• [Modification records]

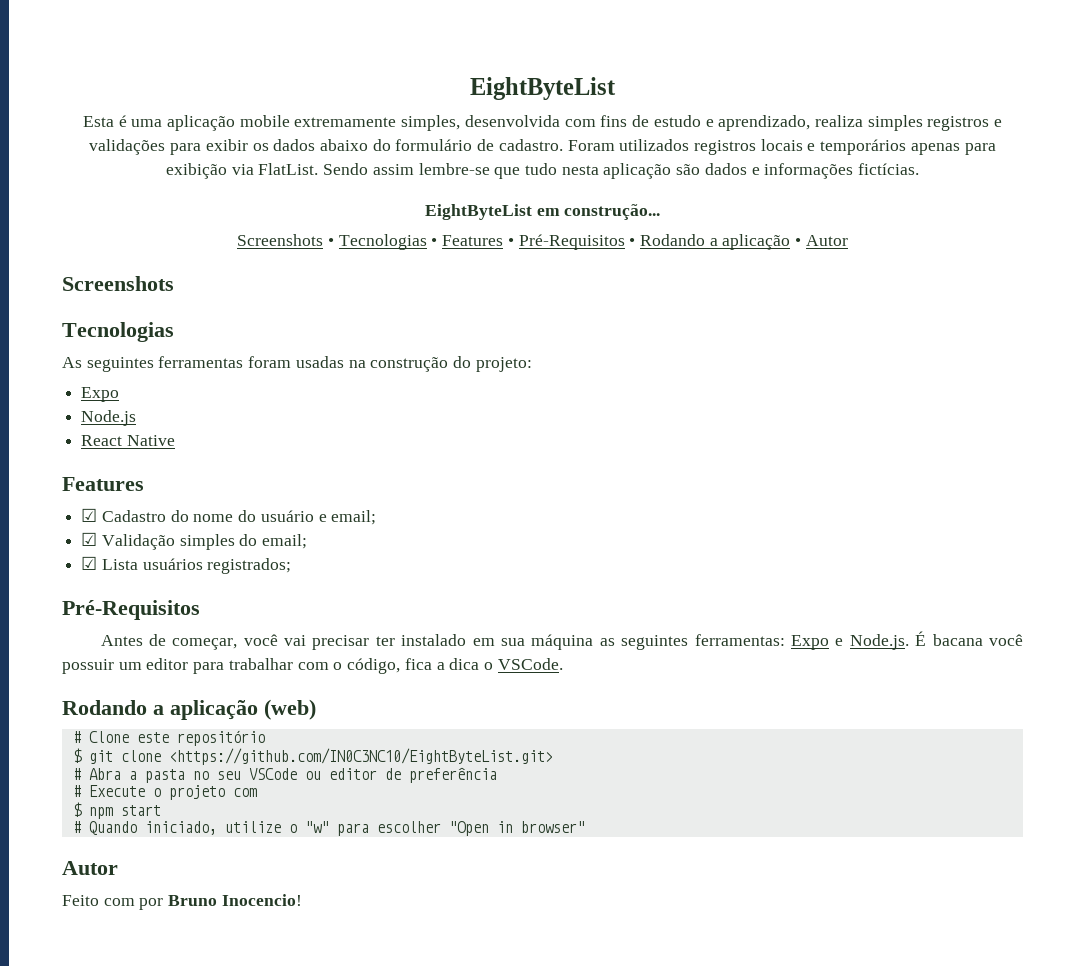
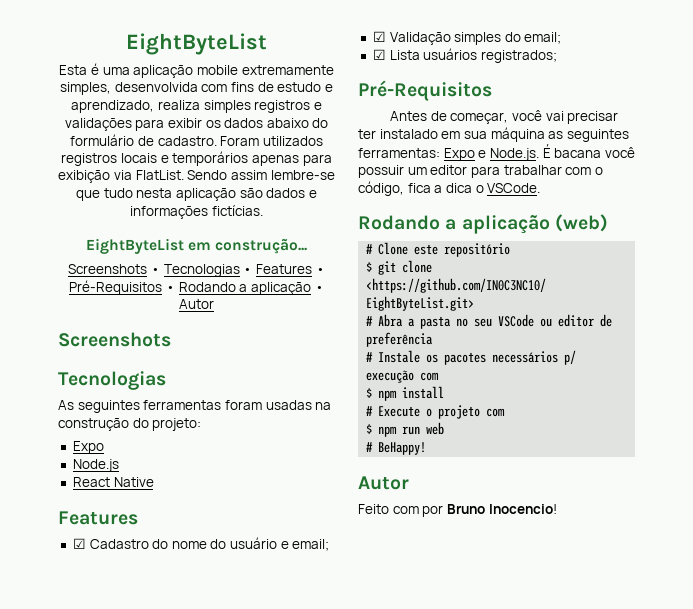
+ # Instale os pacotes necessários p/ execução com
+ $ npm install
- $ npm start
- # Quando iniciado, utilize o "w" para escolher "Open in browser"
+ $ npm run web
+ # BeHappy!

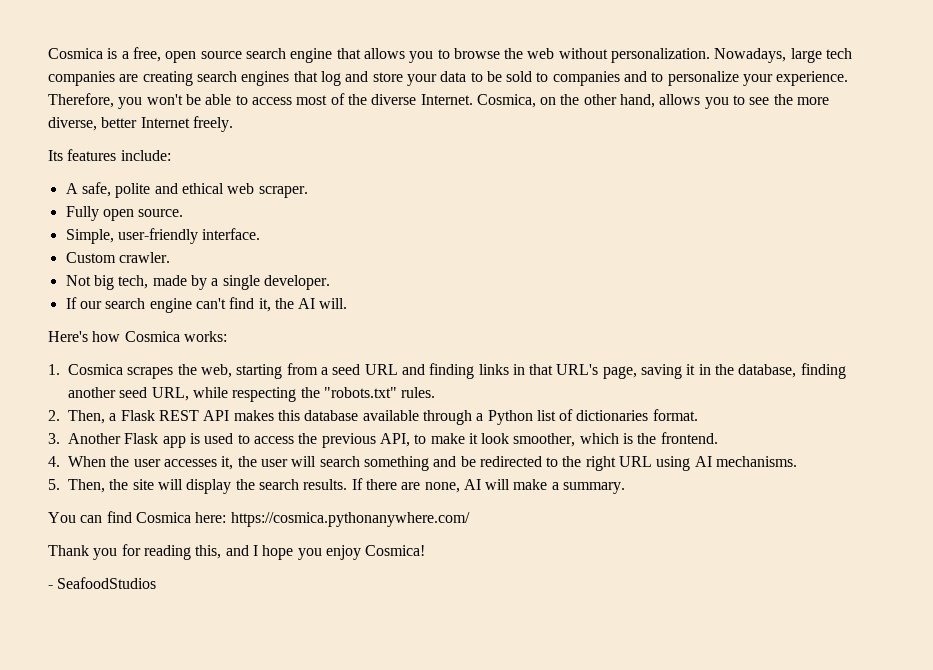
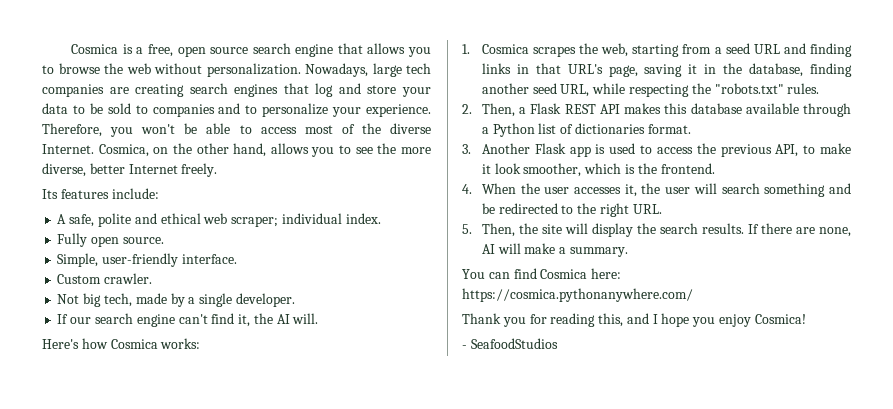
- A safe, polite and ethical web scraper.
+ A safe, polite and ethical web scraper; individual index.
- 4. When the user accesses it, the user will search something and be redirected to the right URL using AI mechanisms.
+ 4. When the user accesses it, the user will search something and be redirected to the right URL.

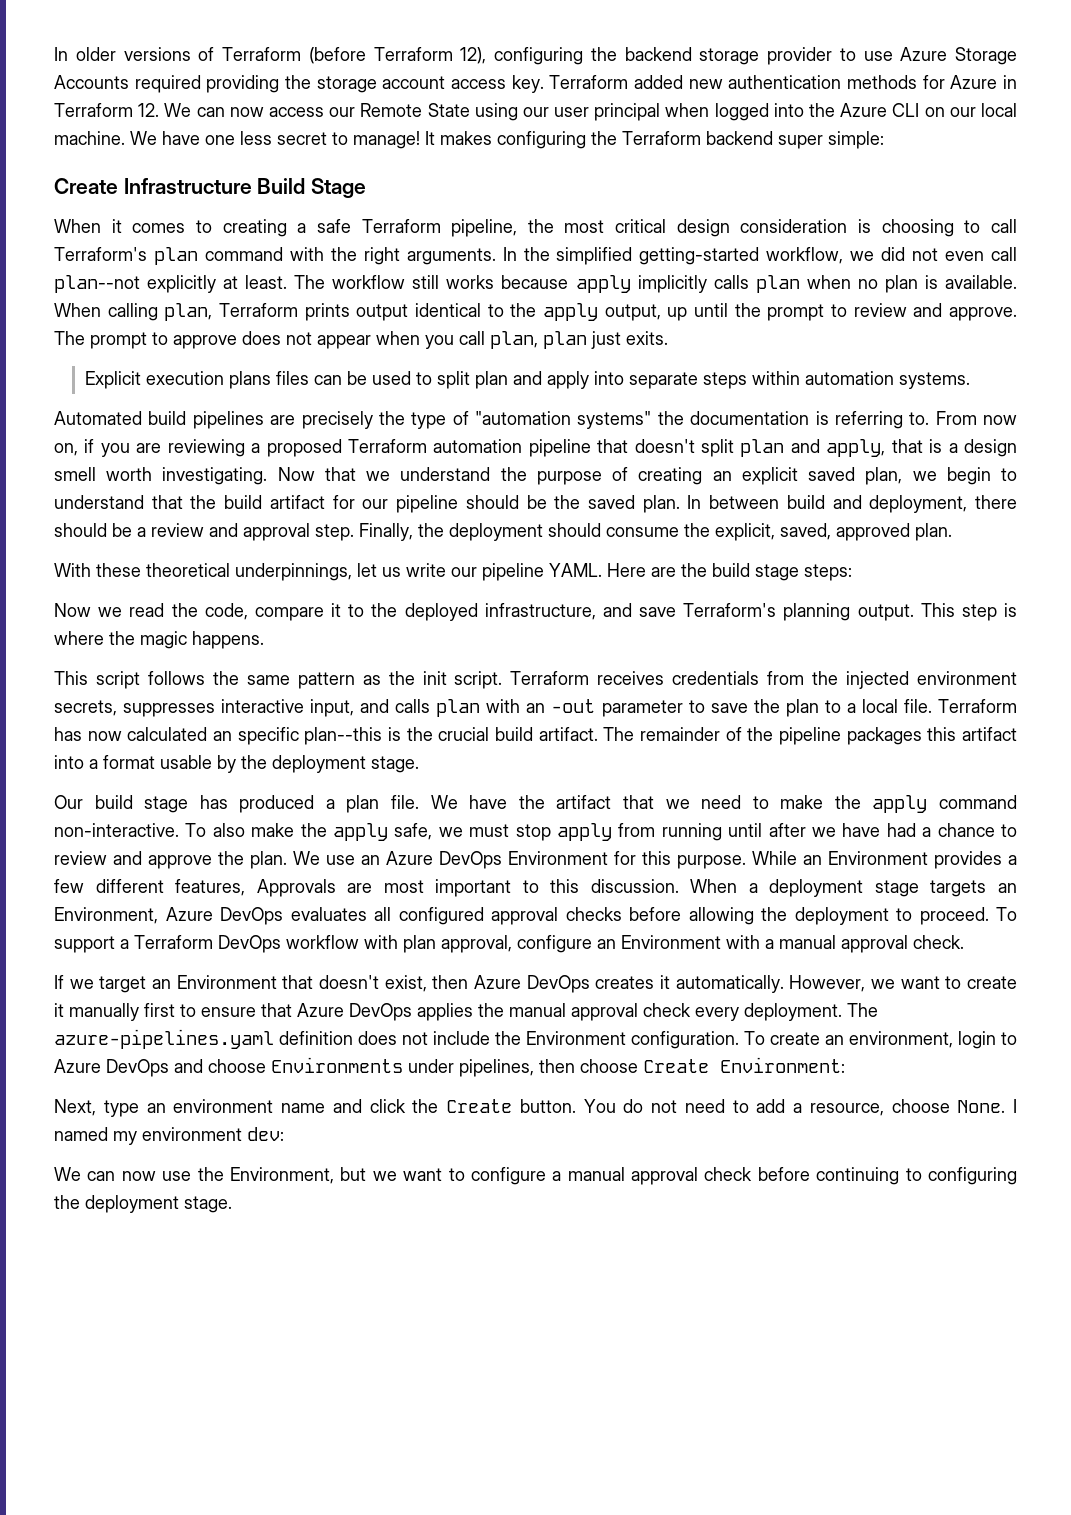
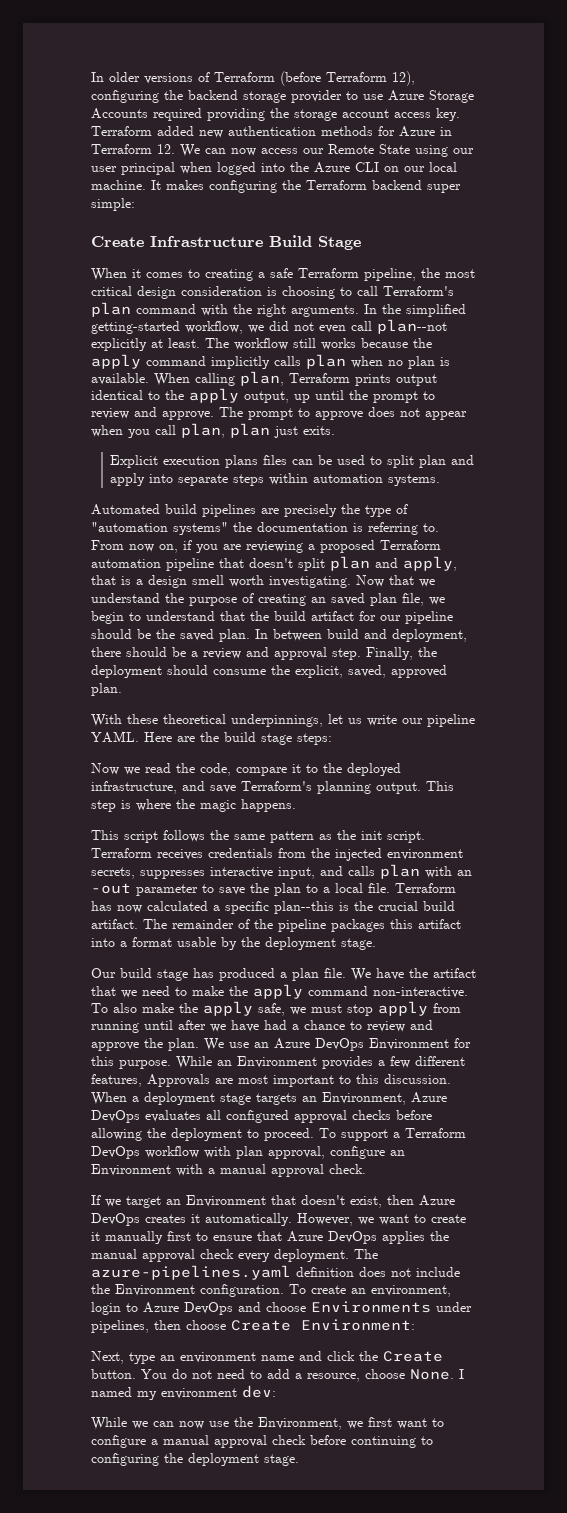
- We have one less secret to manage!
- The workflow still works because apply implicitly calls plan when no plan is available.
+ The workflow still works because the apply command implicitly calls plan when no plan is available.
- Now that we understand the purpose of creating an explicit saved plan, we begin to understand that the build artifact for our pipeline should be the saved plan.
+ Now that we understand the purpose of creating an saved plan file, we begin to understand that the build artifact for our pipeline should be the saved plan.
- Terraform has now calculated an specific plan--this is the crucial build artifact.
+ Terraform has now calculated a specific plan--this is the crucial build artifact.
- We can now use the Environment, but we want to configure a manual approval check before continuing to configuring the deployment stage.
+ While we can now use the Environment, we first want to configure a manual approval check before continuing to configuring the deployment stage.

• [Problem details]
What are the lines of the data above that include the string "redirected"? Copy them.

• [Solution for this task]
- 4. When the user accesses it, the user will search something and be redirected to the right URL using AI mechanisms.
+ 4. When the user accesses it, the user will search something and be redirected to the right URL.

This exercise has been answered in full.